- **Exercise directions**: Look through the listing below, and wherever a line has the string "border", pull it out.

- **Entries shown**:
============================================================

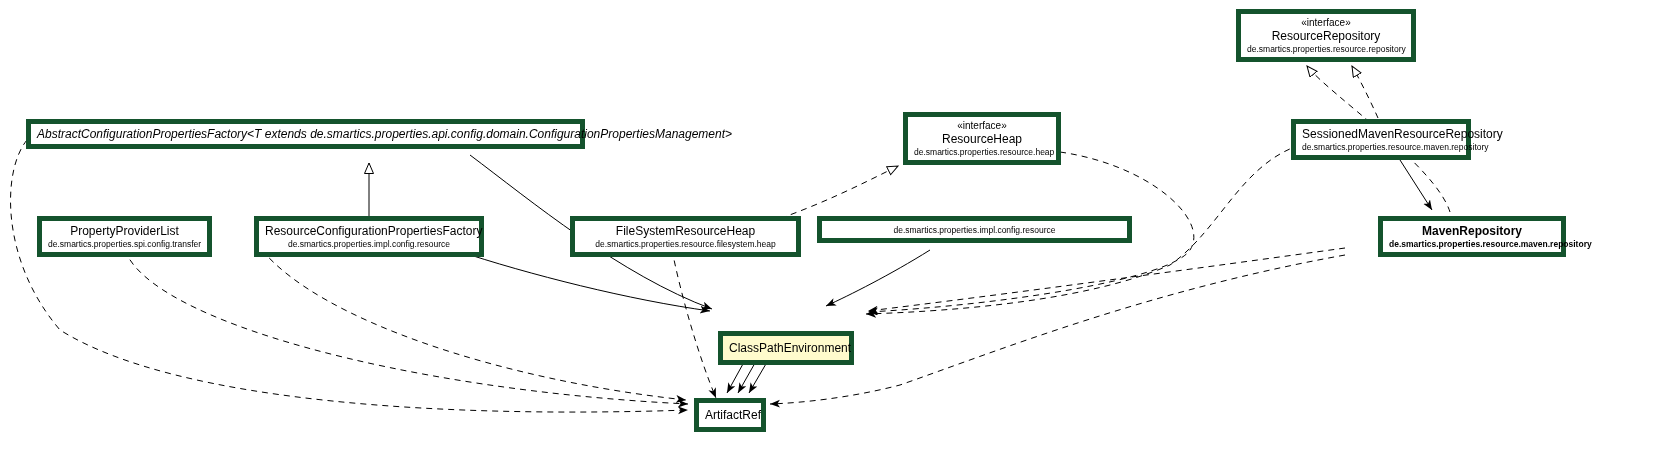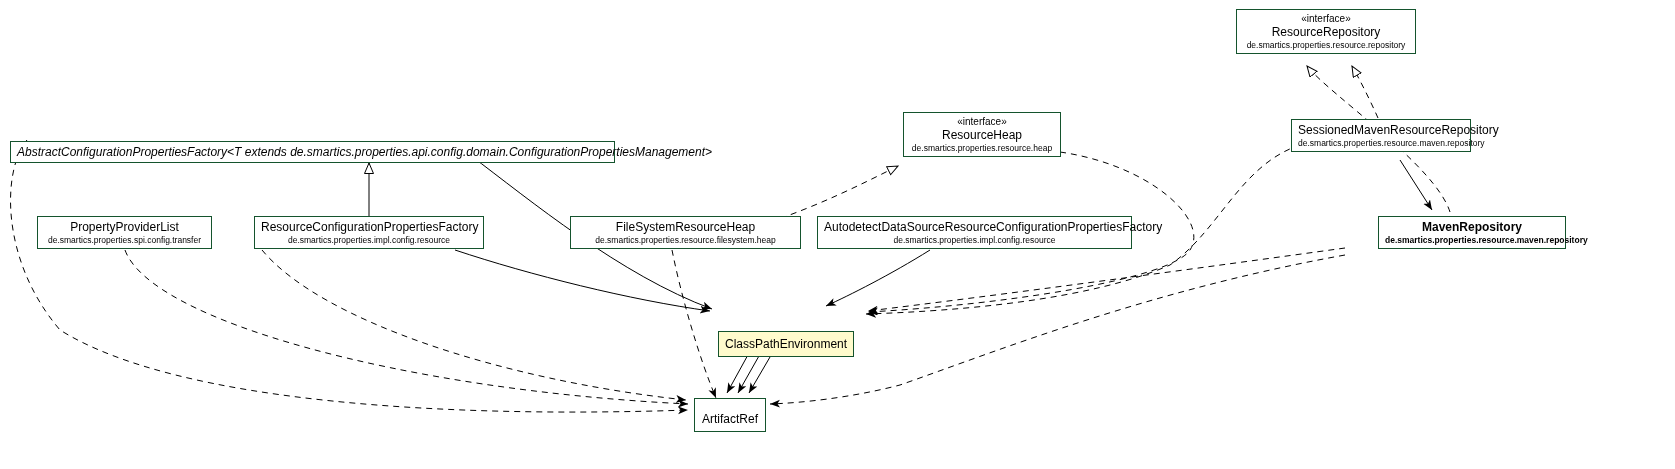--- a/index.html
+++ b/index.html
@@ -22,21 +22,21 @@
     position: absolute;
     left: 0;
     top: 0;
     width: 1675px;
     height: 469px;
     pointer-events: none;
   }
   .node {
     position: absolute;
     box-sizing: border-box;
-    border: 1px solid #14532d;
+    border: 5px solid #14532d;
     background: #ffffff;
     text-align: center;
     padding: 3px 6px 3px 6px;
     line-height: 1.18;
     white-space: nowrap;
   }
   .node.highlight {
     background: #fffbcc;
     margin-top: 20px;
   }
@@ -114,21 +114,21 @@
       <path d="M784,333 L749,393" marker-end="url(#filledArrow)"></path>
     </g>
   </svg>
 
   <div class="node" style="left:1236px; top:9px; width:180px;">
     <span class="stereotype">«interface»</span>
     <span class="cname">ResourceRepository</span>
     <span class="pkg">de.smartics.properties.resource.repository</span>
   </div>
 
-  <div class="node" style="left:10px; top:119px; width:605px;margin-top:22px;">
+  <div class="node" style="left:26px; top:119px; width:559px;">
     <span class="cname italic">AbstractConfigurationPropertiesFactory&lt;T extends de.smartics.properties.api.config.domain.ConfigurationPropertiesManagement&gt;</span>
   </div>
 
   <div class="node" style="left:903px; top:112px; width:158px;">
     <span class="stereotype">«interface»</span>
     <span class="cname">ResourceHeap</span>
     <span class="pkg">de.smartics.properties.resource.heap</span>
   </div>
 
   <div class="node" style="left:1291px; top:119px; width:180px;">
@@ -145,30 +145,29 @@
     <span class="cname">ResourceConfigurationPropertiesFactory</span>
     <span class="pkg">de.smartics.properties.impl.config.resource</span>
   </div>
 
   <div class="node" style="left:570px; top:216px; width:231px;">
     <span class="cname">FileSystemResourceHeap</span>
     <span class="pkg">de.smartics.properties.resource.filesystem.heap</span>
   </div>
 
   <div class="node" style="left:817px; top:216px; width:315px;">
-    <span class="cname">AutodetectDataSourceResourceConfigurationPropertiesFactory</span>
     <span class="pkg">de.smartics.properties.impl.config.resource</span>
   </div>
 
   <div class="node" style="left:1378px; top:216px; width:188px;font-weight:bold;">
     <span class="cname">MavenRepository</span>
     <span class="pkg">de.smartics.properties.resource.maven.repository</span>
   </div>
 
   <div class="node highlight single" style="left:718px; top:311px; width:136px; padding-top:4px; padding-bottom:4px;">
     <span class="cname">ClassPathEnvironment</span>
   </div>
 
-  <div class="node single" style="left:694px; top:398px; width:72px; padding-top:12px; padding-bottom:4px;">
+  <div class="node single" style="left:694px; top:398px; width:72px; padding-top:4px; padding-bottom:4px;">
     <span class="cname">ArtifactRef</span>
   </div>
 
 </div>
 
 </body></html>

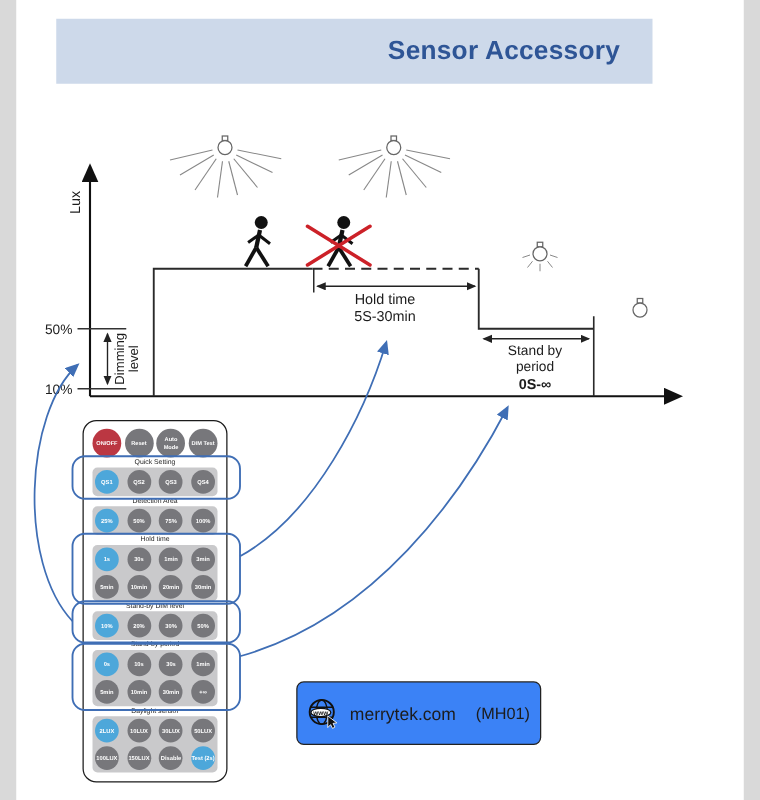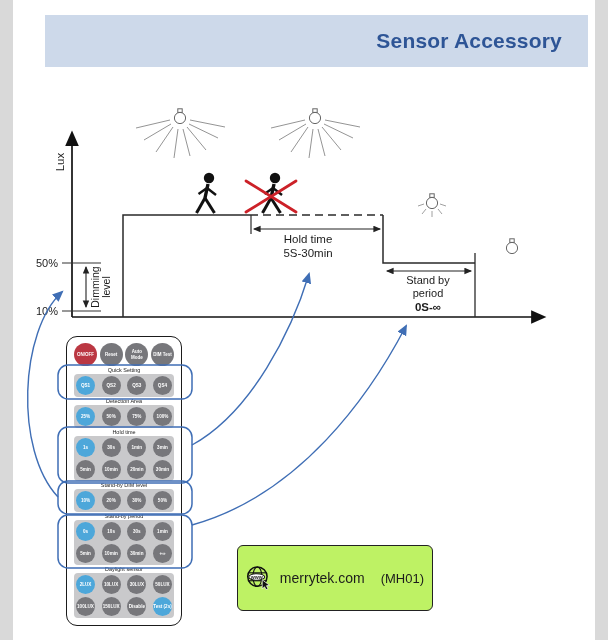--- a/index.html
+++ b/index.html
@@ -4,21 +4,21 @@
 <style>
   html,body { margin:0; padding:0; }
   body {
     width:608px; height:640px; position:relative; background:#ffffff;
     font-family:"Liberation Sans", sans-serif; overflow:hidden;
   }
   .edge { position:absolute; top:0; width:13px; height:640px; background:#d9d9d9; }
   .edge.left { left:0; } .edge.right { left:595px; }
 
   .banner {
-    position:absolute; left:45px; top:15px; width:543px; height:52px;
+    position:absolute; left:45px; top:15px; width:477px; height:52px;
     background:#cdd9ea; display:flex; align-items:center; justify-content:flex-end;
     padding-right:26px; box-sizing:border-box;
   }
   .banner .title { font-size:21px; font-weight:bold; color:#2e5596; letter-spacing:0.2px; }
 
   
   .remote {
     position:absolute; left:66px; top:336px; width:116px; height:290px;
     background:#fff; border:1.5px solid #1b1b1b; border-radius:11px;
     box-sizing:border-box; padding:6px 7px; z-index:1;
@@ -36,22 +36,22 @@
   .brow + .brow { margin-top:3px; }
   .btn {
     width:19px; height:19px; border-radius:50%; background:#77777b; color:#fff;
     font-size:4.6px; line-height:1.1; display:flex; align-items:center;
     justify-content:center; text-align:center; font-weight:bold;
   }
   .btn.blue { background:#4da7da; }
 
   
   .footer-box {
-    position:absolute; left:237px; top:545px; width:196px; height:66px;
-    border:1.5px solid #222; border-radius:6px; background:#bef264;
+    position:absolute; left:237px; top:545px; width:196px; height:51px;
+    border:1.5px solid #222; border-radius:6px; background:#3b82f6;
     display:flex; align-items:center; padding:0 8px; box-sizing:border-box; z-index:1;
   }
   .footer-box .site { font-size:14px; color:#1c1c1c; margin-left:9px; }
   .footer-box .model { font-size:13px; color:#1c1c1c; margin-left:16px;text-align:right; }
 
   
   svg.overlay { position:absolute; left:0; top:0; z-index:5; pointer-events:none; }
   svg text { font-family:"Liberation Sans", sans-serif; fill:#1c1c1c; }
 </style>
 </head>

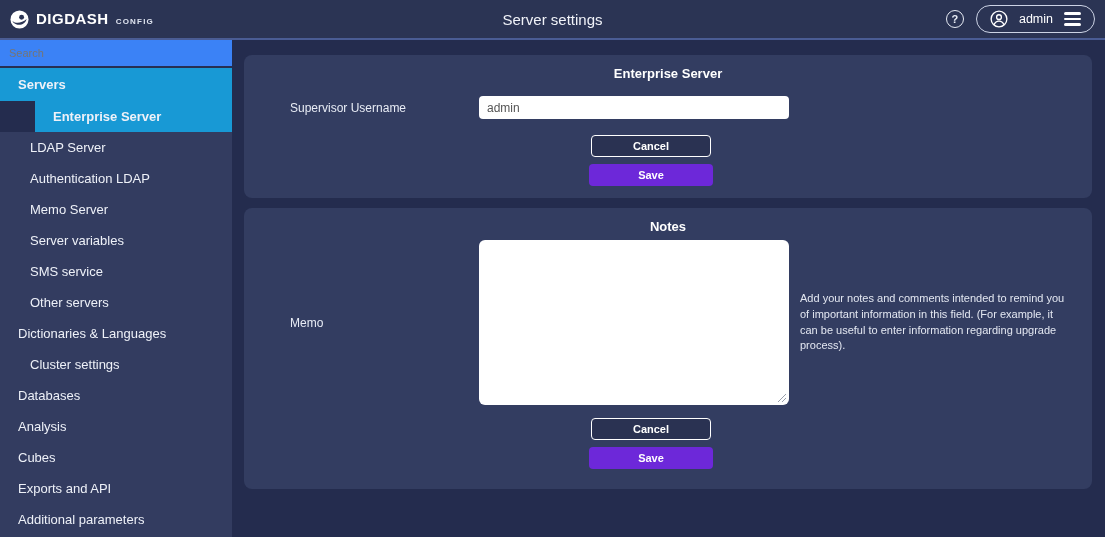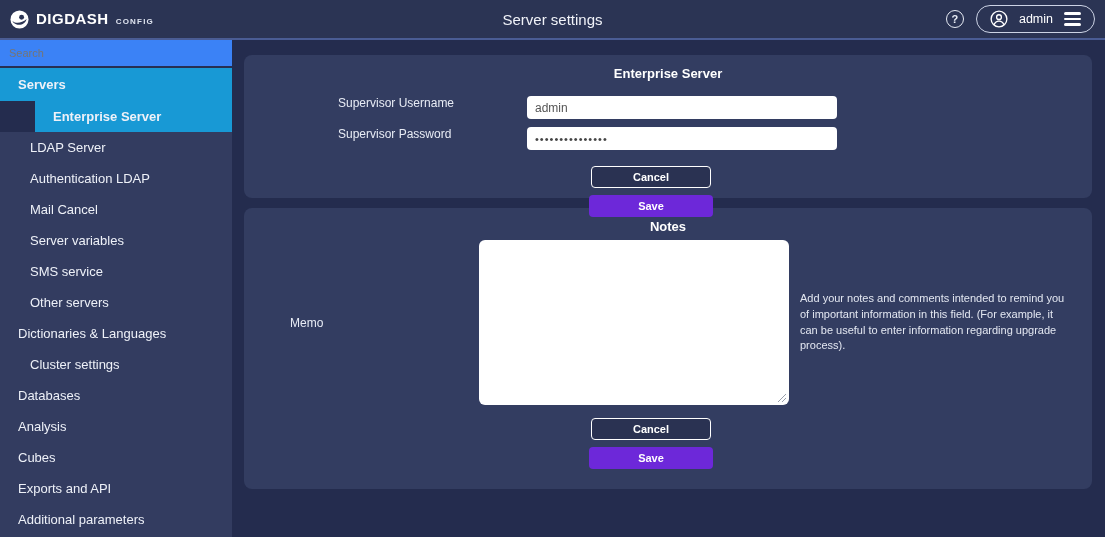--- a/index.html
+++ b/index.html
@@ -77,21 +77,21 @@
   .panel {
     background: #333D61; border-radius: 8px; width: 848px;
   }
   .panel-title {
     text-align: center; color: #ffffff; font-weight: bold; font-size: 13px;
     padding-top: 11px;
   }
   .panel-enterprise { height: 143px; }
   .panel-notes { height: 281px; margin-top: 10px; }
 
-  .form-row { display: flex; align-items: flex-start; padding-left: 46px; margin-left: 48px; }
+  .form-row { display: flex; align-items: center; padding-left: 46px; }
   .form-row.r1 { margin-top: 15px; }
   .form-row.r2 { margin-top: 8px; }
   .field-label { width: 189px; color: #e8ecf5; font-size: 12px; flex: none; }
   .text-input {
     width: 310px; height: 23px; border: none; outline: none; border-radius: 4px;
     padding: 0 8px; font-size: 12px; color: #555;
     font-family: "Liberation Sans", sans-serif; background: #ffffff;
   }
   .text-input.password { letter-spacing: 1px; font-size: 11px; color: #444; }
 
@@ -164,21 +164,21 @@
 
 <div class="sidebar">
   <input class="search-input" type="text" placeholder="Search" style="">
   <div class="nav">
     <div class="nav-row group-selected">Servers</div>
     <div class="nav-row selected">
       <div class="sel-inner">Enterprise Server</div>
     </div>
     <div class="nav-row level1">LDAP Server</div>
     <div class="nav-row level1">Authentication LDAP</div>
-    <div class="nav-row level1">Mail Cancel</div>
+    <div class="nav-row level1">Memo Server</div>
     <div class="nav-row level1">Server variables</div>
     <div class="nav-row level1">SMS service</div>
     <div class="nav-row level1">Other servers</div>
     <div class="nav-row level0">Dictionaries &amp; Languages</div>
     <div class="nav-row level1">Cluster settings</div>
     <div class="nav-row level0">Databases</div>
     <div class="nav-row level0">Analysis</div>
     <div class="nav-row level0">Cubes</div>
     <div class="nav-row level0">Exports and API</div>
     <div class="nav-row level0">Additional parameters</div>
@@ -186,24 +186,20 @@
 </div>
 
 <div class="main">
 
   <div class="panel panel-enterprise">
     <div class="panel-title">Enterprise Server</div>
     <div class="form-row r1">
       <div class="field-label">Supervisor Username</div>
       <input class="text-input" type="text" value="admin" style="">
     </div>
-    <div class="form-row r2">
-      <div class="field-label">Supervisor Password</div>
-      <input class="text-input password" type="text" value="•••••••••••••••" style="">
-    </div>
     <div class="btn-row">
       <button class="btn btn-cancel">Cancel</button>
       <button class="btn btn-save">Save</button>
     </div>
   </div>
 
   <div class="panel panel-notes">
     <div class="panel-title">Notes</div>
     <div class="memo-row">
       <div class="memo-label">Memo</div>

============================================================

- **Finished exercise**:
     box-sizing: border-box;
-    border: 1px solid #14532d;
+    border: 5px solid #14532d;
     padding-right:26px; box-sizing:border-box;
     background:#fff; border:1.5px solid #1b1b1b; border-radius:11px;
     box-sizing:border-box; padding:6px 7px; z-index:1;
     width:19px; height:19px; border-radius:50%; background:#77777b; color:#fff;
-    border:1.5px solid #222; border-radius:6px; background:#bef264;
+    border:1.5px solid #222; border-radius:6px; background:#3b82f6;
     display:flex; align-items:center; padding:0 8px; box-sizing:border-box; z-index:1;
     background: #333D61; border-radius: 8px; width: 848px;
     width: 310px; height: 23px; border: none; outline: none; border-radius: 4px;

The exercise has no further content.